After a hiatus from sale the RS5 returned with a Sportback body style which (to ours eyes) is more handsome than the two-door coupe, and for European markets there's an RS5 Competition run-out special model... which isn't going on sale in the UK at the time of writing. Normally this would make us cross. But trust us: you ain't missing much.

Our choice from the range

What's the verdict?

Badge-lovers will adore this car, and whether or not it deserves the RS insignia will be a total moot point to them

We’re unashamed car enthusiasts and the RS5 can’t help but dampen our spirits. The cars it rivals so closely on paper – the BMW M3s and Mercedes C63s of this world – manage to offer similar space and practicality with a whole heap more noise and fun. They thrill at all speeds.
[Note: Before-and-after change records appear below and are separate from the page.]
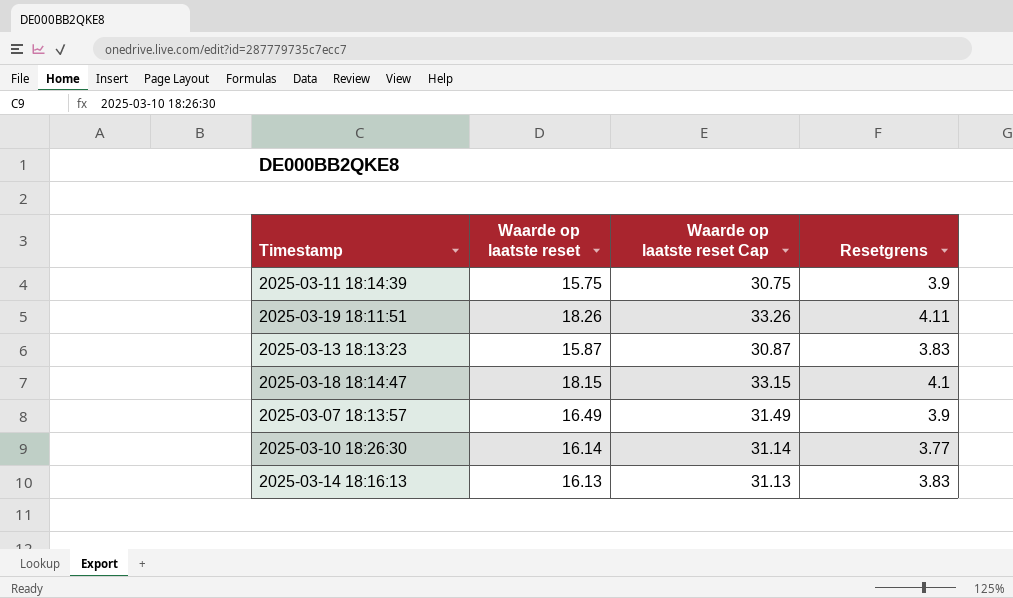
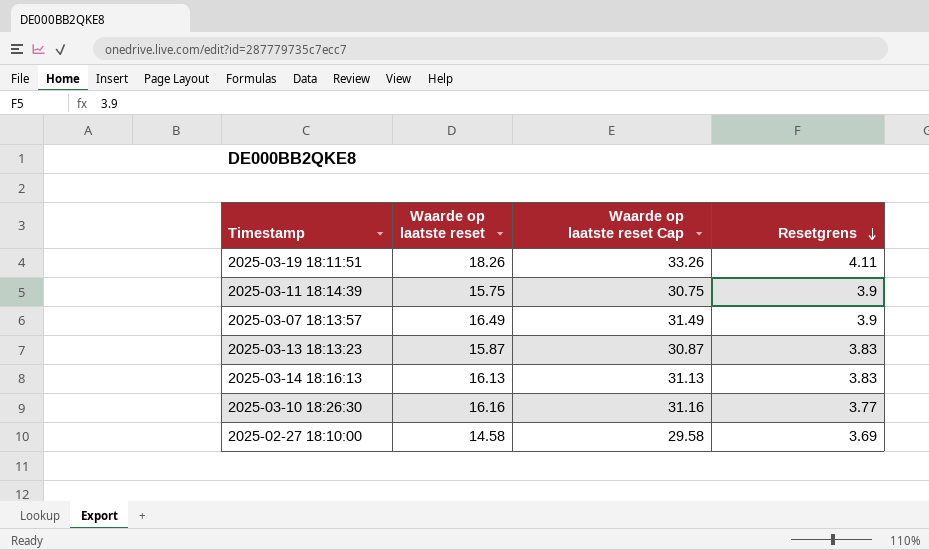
row order: none -> Resetgrens descending
row 2025-03-18 18:14:47: 18.15 | 33.15 | 4.1 -> none
2025-03-10 18:26:30 | Waarde op laatste reset: 16.14 -> 16.16
2025-03-10 18:26:30 | Waarde op laatste reset Cap: 31.14 -> 31.16
row 2025-02-27 18:10:00: none -> 14.58 | 29.58 | 3.69

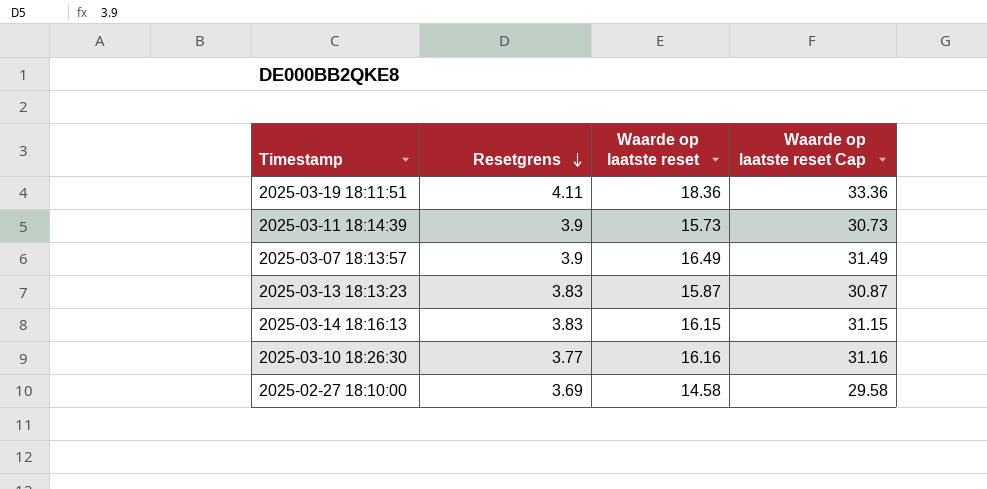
column Resetgrens | position: 4 -> 2
2025-03-19 18:11:51 | Waarde op laatste reset: 18.26 -> 18.36
2025-03-19 18:11:51 | Waarde op laatste reset Cap: 33.26 -> 33.36
2025-03-11 18:14:39 | Waarde op laatste reset: 15.75 -> 15.73
2025-03-11 18:14:39 | Waarde op laatste reset Cap: 30.75 -> 30.73
2025-03-14 18:16:13 | Waarde op laatste reset: 16.13 -> 16.15
2025-03-14 18:16:13 | Waarde op laatste reset Cap: 31.13 -> 31.15

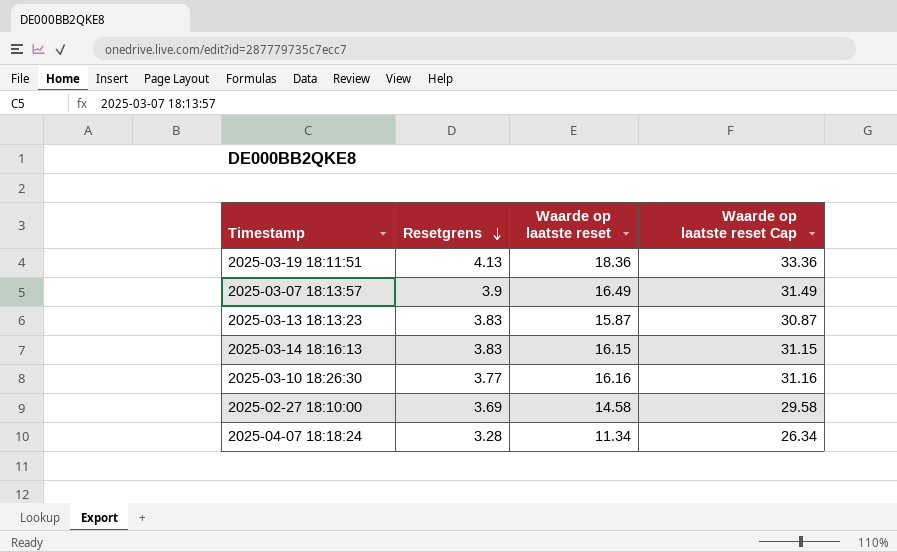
row 2025-03-11 18:14:39: 3.9 | 15.73 | 30.73 -> none
2025-03-19 18:11:51 | Resetgrens: 4.11 -> 4.13
row 2025-04-07 18:18:24: none -> 3.28 | 11.34 | 26.34

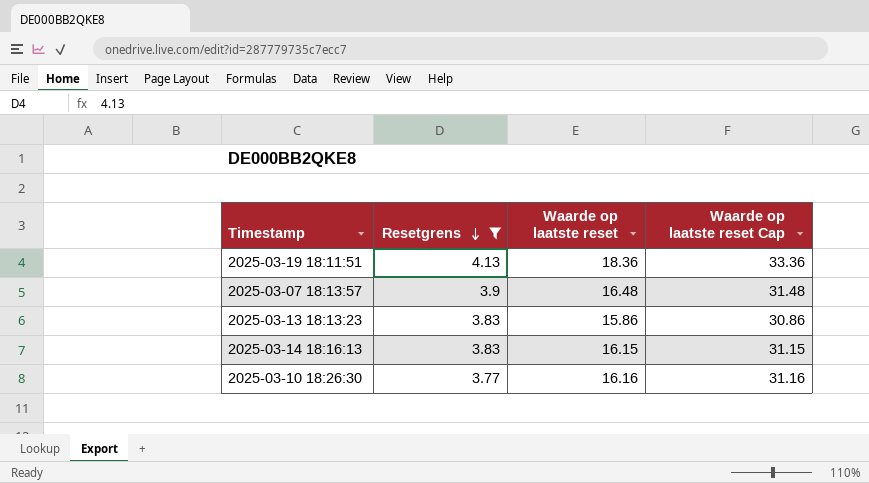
filter: none -> Resetgrens >= 3.77
2025-03-07 18:13:57 | Waarde op laatste reset: 16.49 -> 16.48
2025-03-07 18:13:57 | Waarde op laatste reset Cap: 31.49 -> 31.48
2025-03-13 18:13:23 | Waarde op laatste reset: 15.87 -> 15.86
2025-03-13 18:13:23 | Waarde op laatste reset Cap: 30.87 -> 30.86

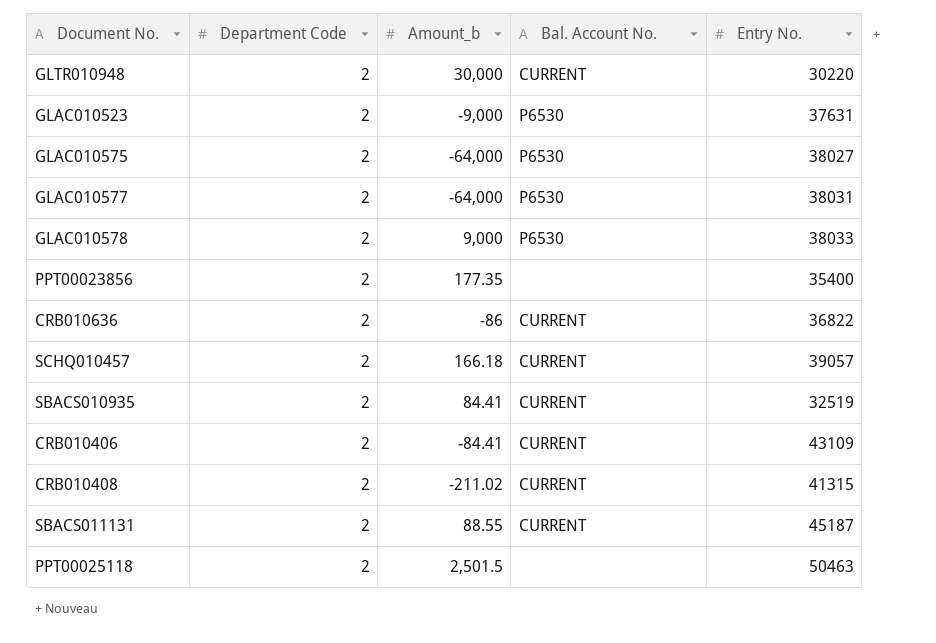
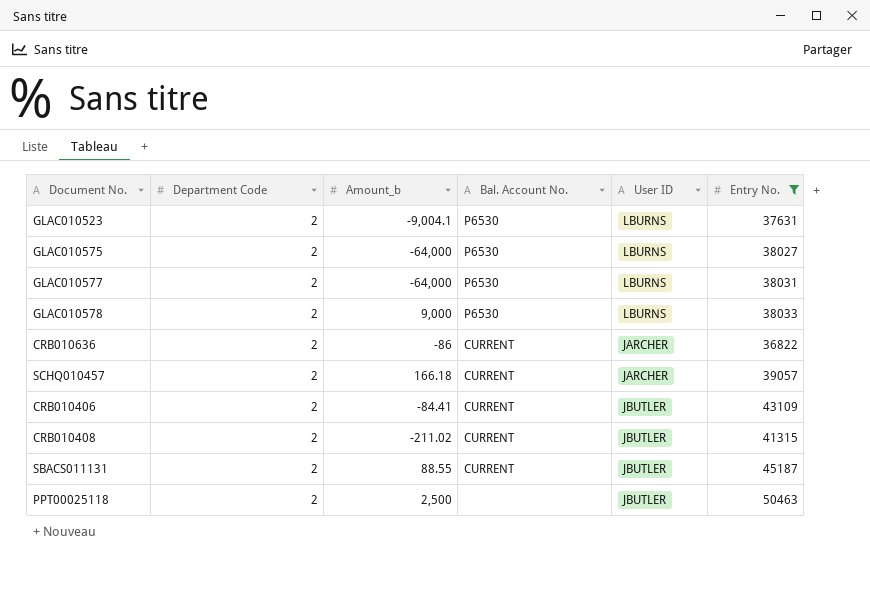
filter: none -> Entry No. >= 36822
column User ID | position: none -> 5
GLAC010523 | Amount_b: -9,000 -> -9,004.1
PPT00025118 | Amount_b: 2,501.5 -> 2,500

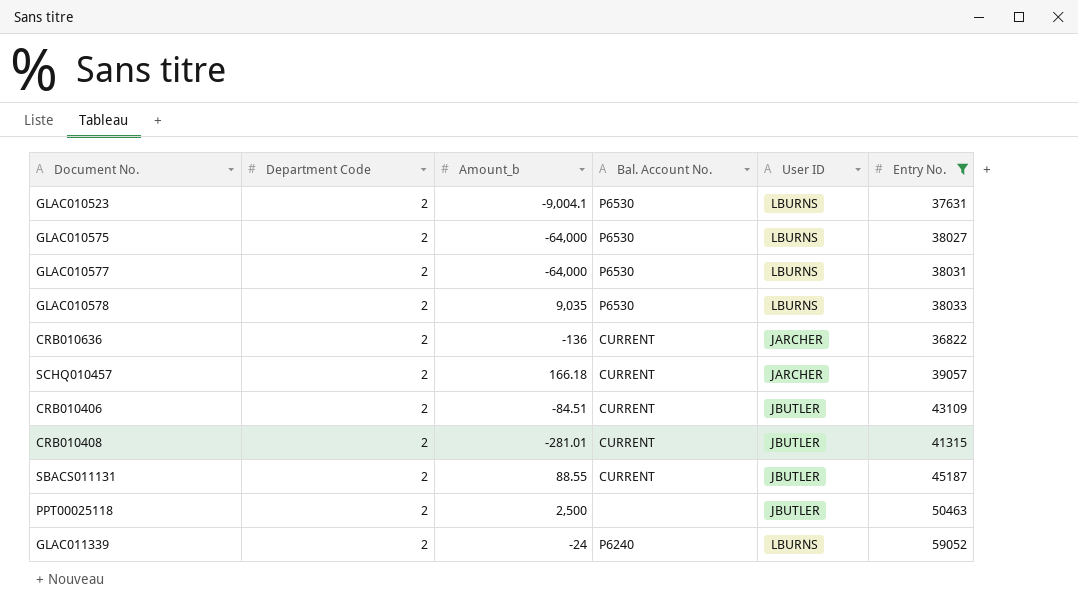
GLAC010578 | Amount_b: 9,000 -> 9,035
CRB010636 | Amount_b: -86 -> -136
CRB010406 | Amount_b: -84.41 -> -84.51
CRB010408 | Amount_b: -211.02 -> -281.01
row GLAC011339: none -> 2 | -24 | P6240 | LBURNS | 59052

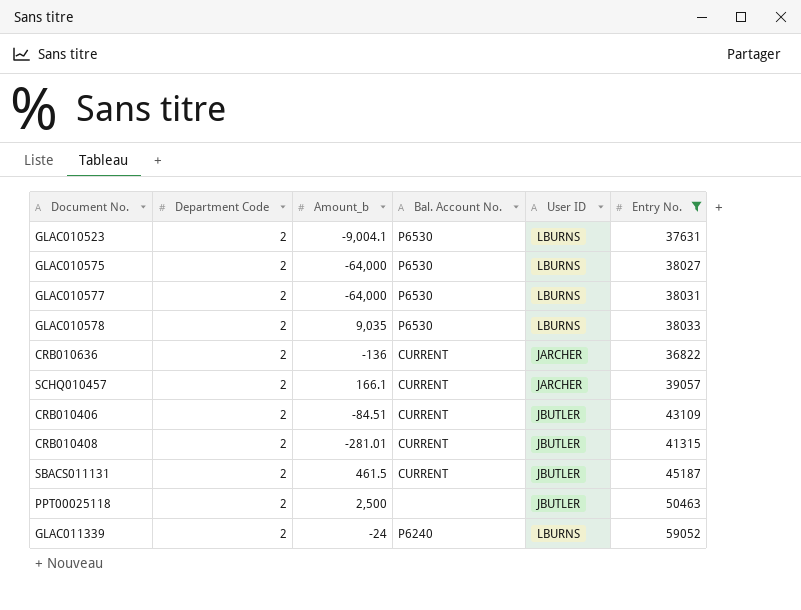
SCHQ010457 | Amount_b: 166.18 -> 166.1
SBACS011131 | Amount_b: 88.55 -> 461.5

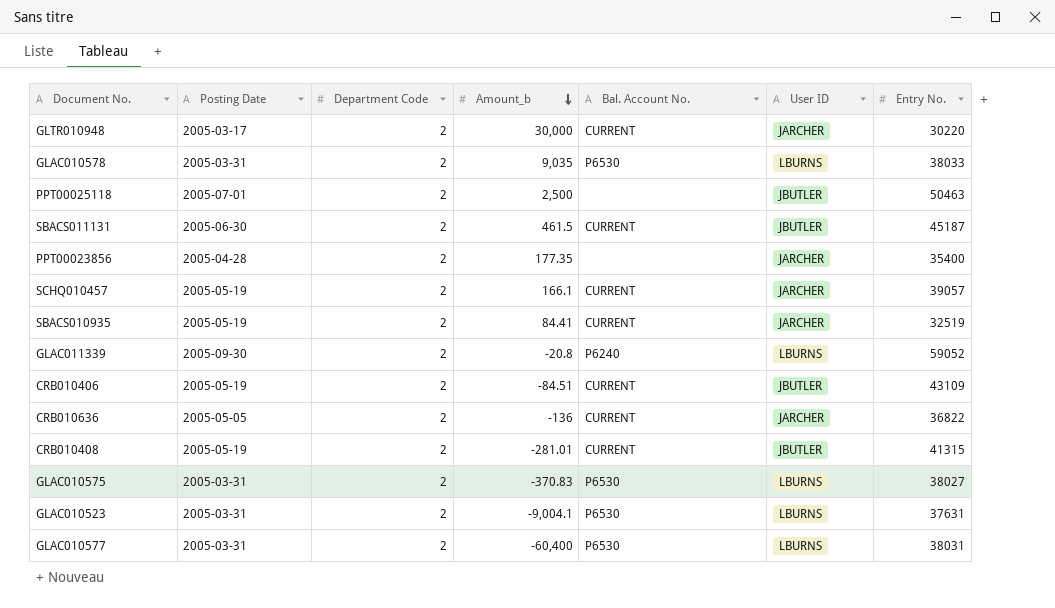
filter: Entry No. >= 36822 -> none
row order: none -> Amount_b descending
column Posting Date | position: none -> 2
GLAC011339 | Amount_b: -24 -> -20.8
GLAC010575 | Amount_b: -64,000 -> -370.83
GLAC010577 | Amount_b: -64,000 -> -60,400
But it would appear Audi’s deliberately swerved such boisterous demeanour to make a car that’s quieter, calmer and easier to live with. Something the five-door Sportback version makes particular sense of.

Badge-lovers will adore this car, and whether or not it deserves the RS insignia will be a total moot point to them. But not to us. Audi Sport’s inconsistency rolls on.